Esteemed Photographer Brian Harris Life Story: A Life Behind the Lens
The photographer Brian Harris, who has died at the age of 73 from cancer, left school at 16 to become a messenger boy, and eventually became among the most esteemed British documentary photographers of his generation.
A Global Career
He travelled across the globe as a freelance or a staffer for Fleet Street titles, covering major happenings including the collapse of the Berlin Wall, famine in Ethiopia and Sudan, the Troubles in Northern Ireland, battlefields in the Balkans and throughout Africa, the consequences of the Falklands war and several US election campaigns. Additionally, he produced lyrical scenic views of the countryside around his home county of Essex home.
According to his estimates he took over 2m images, taking an average of 100 a day, but he made that count some years back. He kept sharing archive and new images each day on social media up to a short time before his death, and had been arranging to deliver a lecture on his life and work.Notable Assignments
Stories from a turbulent career featured an costly business class flight in 1991 to attend the burial in India of the slain politician Rajiv Gandhi, where he fainted from heatstroke and pneumonia and was treated with ice that had been employed to cool the body.
His 1983 images of the at that time Labour party leader Neil Kinnock with his wife, Glenys, toppling into the sea on Brighton beach were published across multiple columns of a front page, and are often reprinted as a hideous example of photo-opportunity hubris.
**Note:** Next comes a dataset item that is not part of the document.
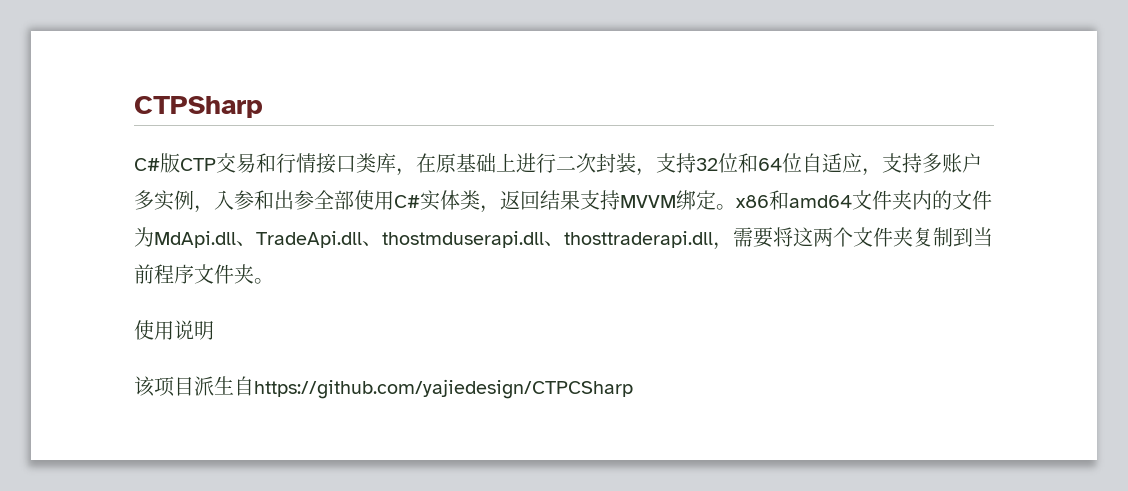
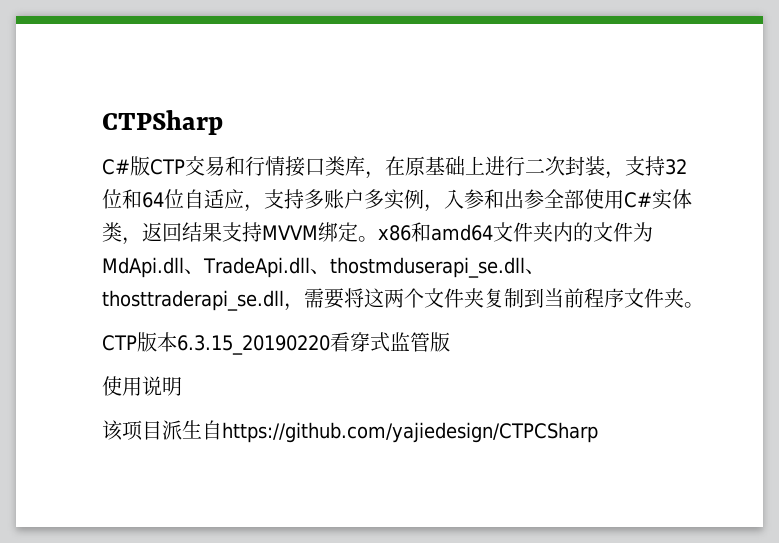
- C#版CTP交易和行情接口类库，在原基础上进行二次封装，支持32位和64位自适应，支持多账户多实例，入参和出参全部使用C#实体类，返回结果支持MVVM绑定。x86和amd64文件夹内的文件为MdApi.dll、TradeApi.dll、thostmduserapi.dll、thosttraderapi.dll，需要将这两个文件夹复制到当前程序文件夹。
+ C#版CTP交易和行情接口类库，在原基础上进行二次封装，支持32位和64位自适应，支持多账户多实例，入参和出参全部使用C#实体类，返回结果支持MVVM绑定。x86和amd64文件夹内的文件为MdApi.dll、TradeApi.dll、thostmduserapi_se.dll、thosttraderapi_se.dll，需要将这两个文件夹复制到当前程序文件夹。
+ CTP版本6.3.15_20190220看穿式监管版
His 2016 memoir, ... And Then the Prime Minister Hit Me, took the title from an exasperated John Major striking him with a rolled-up briefing paper.
Career Milestones
He was appointed as the Times’ youngest ever staff photographer when he started there in 1976, at the age of 26, and worked around the world for nearly a decade, including reporting of the end of the internal conflict in Rhodesia (now Zimbabwe). He eventually resigned over what he saw as editing of his strongest images of famine in Africa.
In 1986 Harris became chief photographer as the team was put together to create a major newspaper. He played a key role in forming the style of journalistic photography that the paper became known for, helping raise the bar for news photography and broadsheet design, in striking images filling multiple pages. Among many awards, he was named the What the Papers Say photographer of the year in 1990 for his work in the former Eastern Bloc documenting the fall of communism.
He operated independently after being made redundant in 1999, and significant projects thereafter included a year spent photographing cemeteries across the world in 2006 for the Commonwealth War Graves Commission, which resulted in an display launched in London – where he gave a personal tour to Queen Elizabeth II and the Duke of Edinburgh – and a emotional book, Remembered.
Early Life and Beginnings
Harris was raised in eastern London, to Dorothy and Leonard Harris, an technician who later assisted him build a darkroom in the garage. In the 1950s, the family moved eastwards – and to a better area – to the Rise Park housing estate in Romford, Essex. Brian attended Chase Cross secondary modern school, learning useful skills in woodwork and metalwork, before leaving at 16.
At a central London photo agency, he rose rapidly from messenger boy to photographer, and launched his working life at eastern London local papers before moving on to major publications.
Colleagues and Legacy
Other photographers, often outpaced by him, recalled his work as astonishing. Nick Turpin, who worked with him in the early days, called him “a superb and brave photographer”, an influence to a generation of junior colleagues. Another associate, a freelance organiser, said he “reimagined the possibilities of news photography during newspapers’ peak era”.
Private World
In 2001 Harris reconnected through a online service with Nikki Bertroya, whom he had initially encountered as a three-year-old in primary school, and they became close companions through his final decades. After receiving his terminal diagnosis, they went on a road trip in Europe, posting sunny images of fine dining and quality drinks, and returning to important sites including Dresden and Ypres.
His last task, finished a short time before his death, was to transfer his extensive collection of five decades of work to a permanent home. Among his favourite historical photos he reflected on a youthful Harris drinking large glasses of wine with the actor Helen Mirren: “What a blessed life I’ve had – no remorse and no ‘Must Do’s’”.
He was wed twice, each union concluded with divorce.
He is survived by Nikki, his son Jacob, from his second marriage, Nikki’s daughter, Holly, and by his sister, Jan.